This project is underpinned by a 25-year contract with Fort Hills partnership and is on track to be in service in 2017. Construction also continues on the Grand Rapids Project with completion expected later this year.

And today, we added a new project to our near-term portfolio, the White Spruce Pipeline, which will transport crude oil from a major oil sands plant in Northeast Alberta to the Grand Rapids Pipeline.

This CAD 200-million project is underpinned by a long-term contract and also provides additional long-term contracted volumes on the Grand Rapids system. We expect White Spruce to be in service in 2018.

Turning now to the Energy business, in the fourth quarter, we finalized the terms of a settlement with respect to the termination of our Alberta power purchase agreements. It included the transfer to the Alberta Balancing Pool a package of environmental credits held to offset the PPA emission costs.

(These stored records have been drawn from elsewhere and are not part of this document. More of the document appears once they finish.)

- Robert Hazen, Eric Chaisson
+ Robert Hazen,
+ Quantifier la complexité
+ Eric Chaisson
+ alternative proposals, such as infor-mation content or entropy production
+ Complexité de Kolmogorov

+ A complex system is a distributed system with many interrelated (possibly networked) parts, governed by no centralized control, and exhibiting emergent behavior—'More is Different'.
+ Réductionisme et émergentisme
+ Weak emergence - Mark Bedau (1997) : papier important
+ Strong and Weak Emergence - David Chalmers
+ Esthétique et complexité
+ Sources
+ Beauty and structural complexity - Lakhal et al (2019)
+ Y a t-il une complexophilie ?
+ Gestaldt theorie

That resulted in a non-cash charge related to the carrying value of those credits. The sale of our U.S. Northeast power business also continues to progress, and we expect those transactions to close in the first half of 2017. Once completed, we'll have substantially reduced our merchant power exposure.

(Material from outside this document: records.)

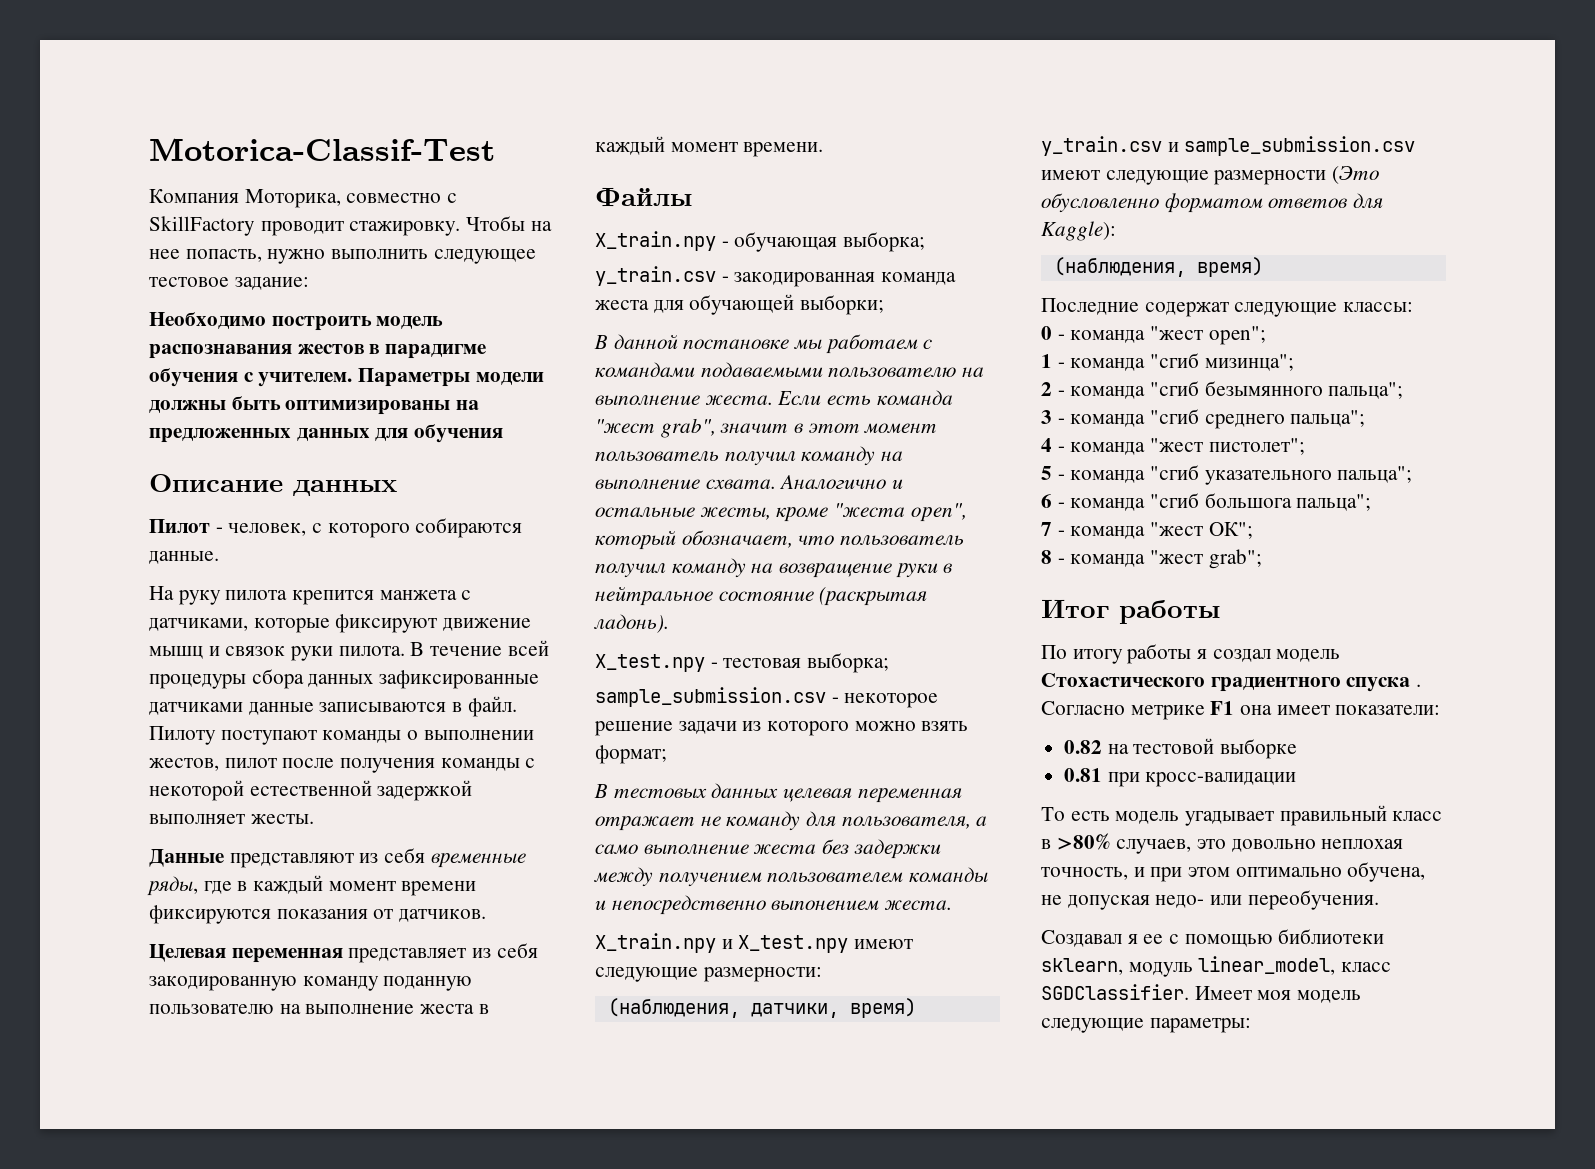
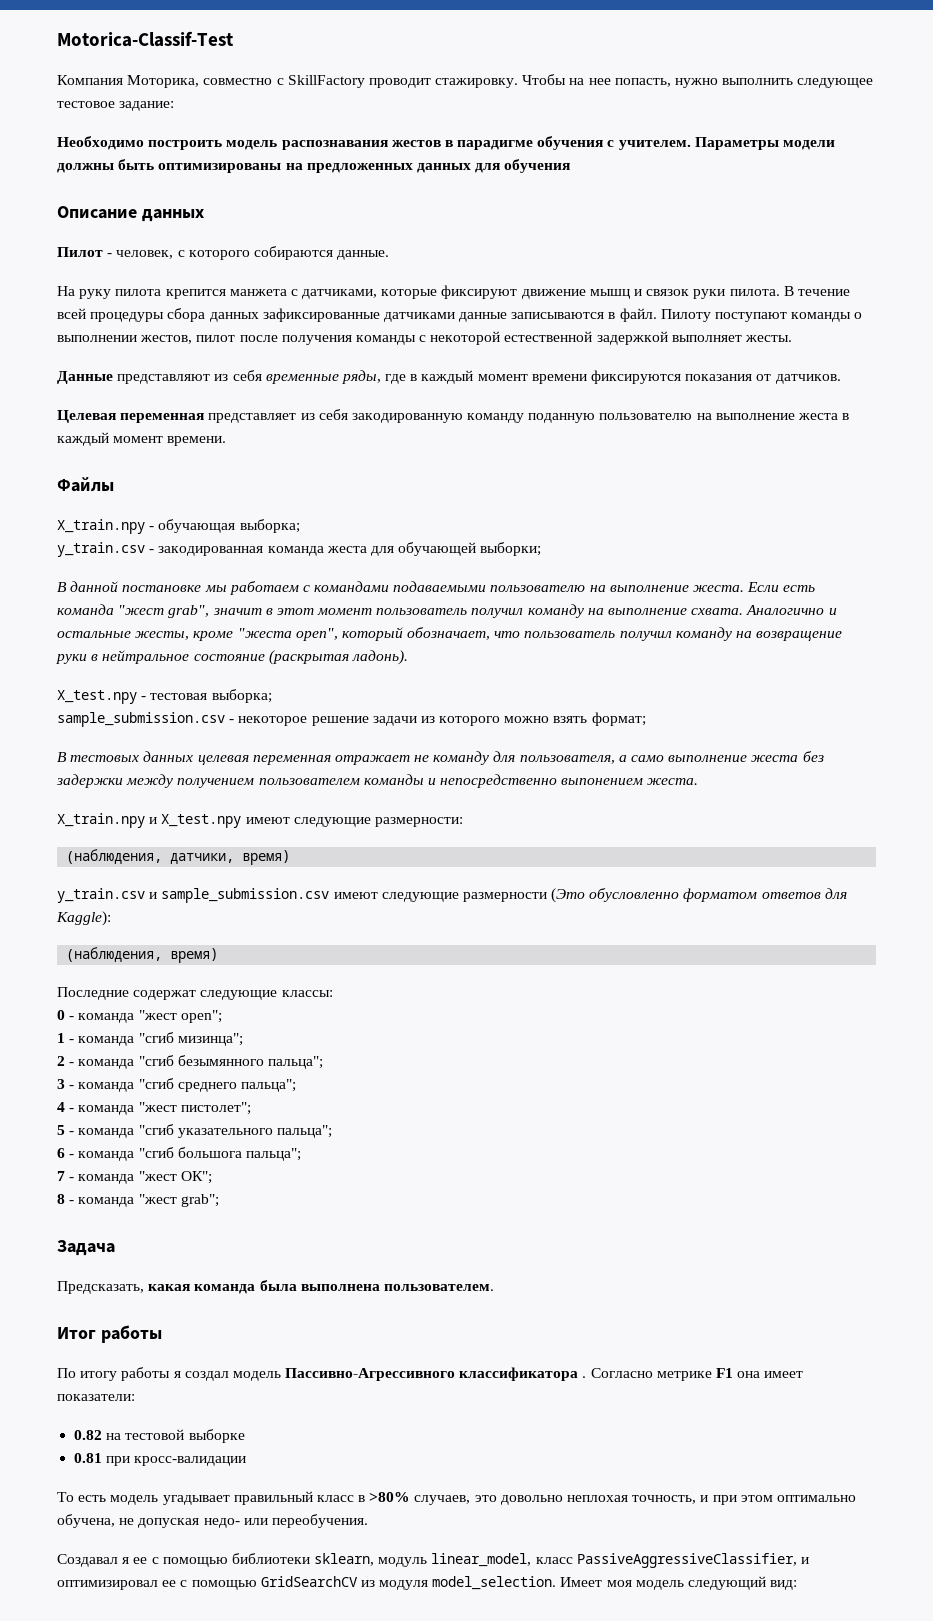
+ Задача
+ Предсказать, какая команда была выполнена пользователем.
- По итогу работы я создал модель Стохастического градиентного спуска .
+ По итогу работы я создал модель Пассивно-Агрессивного классификатора .
- Создавал я ее с помощью библиотеки sklearn, модуль linear_model, класс SGDClassifier.
+ Создавал я ее с помощью библиотеки sklearn, модуль linear_model, класс PassiveAggressiveClassifier, и оптимизировал ее с помощью GridSearchCV из модуля model_selection.
- Имеет моя модель следующие параметры:
+ Имеет моя модель следующий вид:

The remaining 60 megawatts to 100 megawatts of power generation assets in our portfolio will largely be underpinned by long-term contracts with strong counterparties. Those remaining assets will generate approximately CAD 765 million of EBITDA, however, they did generate about CAD 765 million of EBITDA in 2016.

A number that we expect to grow to more than CAD 1 billion by 2020 as we complete the Napanee and advance work on the Bruce Power projects. Construction on Napanee continues and expect it to be in service by 2018. Work also continues on the asset management program at Bruce Power.

Those activities are being carried out in advance of the Major Component Replacement work that will begin on Unit 6 in approximately 2020. Looking forward, we will continue to assess opportunities in the renewable and gas power generation markets across our geographies as they become available.

Before I leave Energy, just a few additional comments on Bruce Power. We have been very pleased with its operating and financial performance over the past number of years. Bruce's average availability in 2016 was approximately 83%. In 2017, we expect that availability to increase to approximately 90%.

As part of the Ontario Government's Long-Term Energy Plan, the province has maintained their commitment to increase emission-free electricity generation. Bruce is very well positioned to supply this much needed power on a cost-competitive basis.

Major investments to extend the operating life of Bruce Power to 2064 will begin, as I said, with Unit 6 in 2020 and continue through 2033. This CAD 6.4 billion investment will see us invest approximately CAD 1.1 billion between now and the end of the decade, with the remainder being invested between 2020 and 2033.

So, in summary, today, we are advancing a CAD 23-billion near-term capital program that is expected to drive significant growth in EBITDA between now and the end of the decade. As you can see from this chart, comparable EBITDA is expected to grow from CAD 5.9 billion in 2015 to approximately CAD 9.3 billion in 2020.

That equates to a compound average growth rate of approximately 10%. Also of note, over 95% of that EBITDA will be derived from regulated or long-term contracted assets. Approximately 72% will come from Natural Gas Pipelines, 15% from Liquids Pipelines and 12% from Energy.

Based on the stability, our base business and our confidence in our growth plans, we expect to grow the dividend at an average annual rate at the upper end of an 8% to 10% range through 2020. This will be supported by expected earnings growth and growth in cash flow and strong distributable cash flow coverage ratios.

Success in advancing other growth initiatives over the forecast period could augment or extend our dividend growth outlook through 2020 and beyond. Finally, a few words on our CAD 45-billion portfolio of medium- to long-term projects. We expect to continue to develop these long-term options.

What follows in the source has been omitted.